## Your assignment:
Lines in the listing below may contain the string "span". Say how many do, giving only the number.

>>>

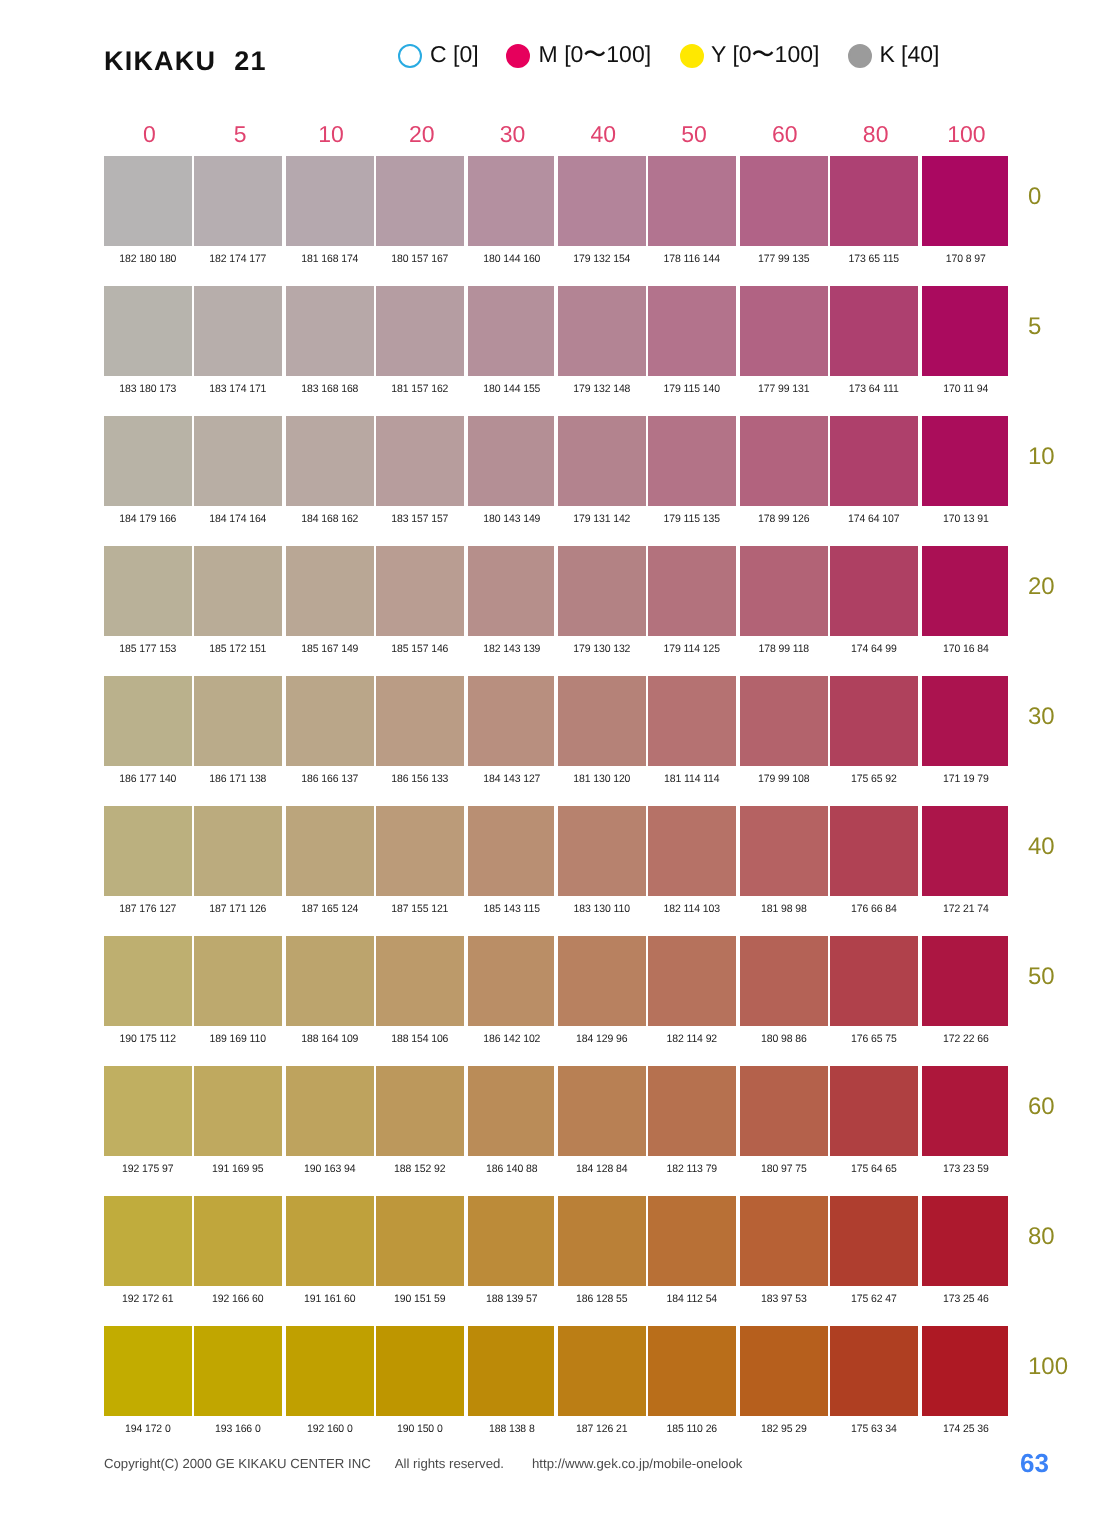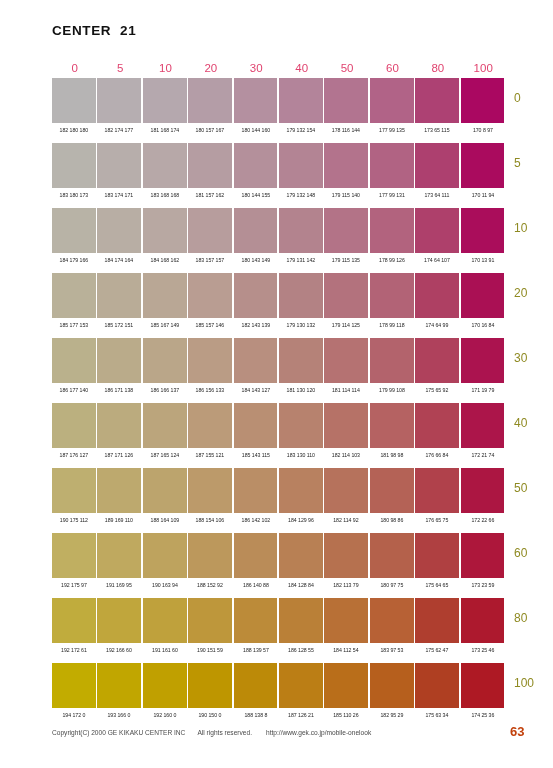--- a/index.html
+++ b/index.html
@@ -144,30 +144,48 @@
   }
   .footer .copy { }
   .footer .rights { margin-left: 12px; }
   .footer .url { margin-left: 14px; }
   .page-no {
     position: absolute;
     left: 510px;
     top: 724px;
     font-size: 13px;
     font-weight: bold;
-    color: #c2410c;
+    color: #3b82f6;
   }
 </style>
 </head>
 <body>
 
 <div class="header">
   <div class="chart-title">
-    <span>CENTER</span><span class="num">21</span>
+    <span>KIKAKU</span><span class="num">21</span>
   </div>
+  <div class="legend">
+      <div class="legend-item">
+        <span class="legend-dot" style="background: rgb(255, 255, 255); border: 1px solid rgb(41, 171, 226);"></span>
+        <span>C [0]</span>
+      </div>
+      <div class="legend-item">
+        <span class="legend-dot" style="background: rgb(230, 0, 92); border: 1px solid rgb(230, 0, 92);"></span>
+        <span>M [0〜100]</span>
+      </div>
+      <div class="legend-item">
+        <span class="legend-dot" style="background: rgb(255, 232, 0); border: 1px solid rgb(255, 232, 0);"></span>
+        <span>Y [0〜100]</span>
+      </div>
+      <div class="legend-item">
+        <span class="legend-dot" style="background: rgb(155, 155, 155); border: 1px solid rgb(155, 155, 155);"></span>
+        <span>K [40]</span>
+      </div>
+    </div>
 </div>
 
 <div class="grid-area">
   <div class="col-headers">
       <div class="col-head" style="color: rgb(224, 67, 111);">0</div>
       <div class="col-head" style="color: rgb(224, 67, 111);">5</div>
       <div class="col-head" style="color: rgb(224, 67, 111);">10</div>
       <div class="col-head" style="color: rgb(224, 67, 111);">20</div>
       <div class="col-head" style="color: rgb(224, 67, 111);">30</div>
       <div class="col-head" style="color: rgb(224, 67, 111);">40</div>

<<<

## Final answer:
10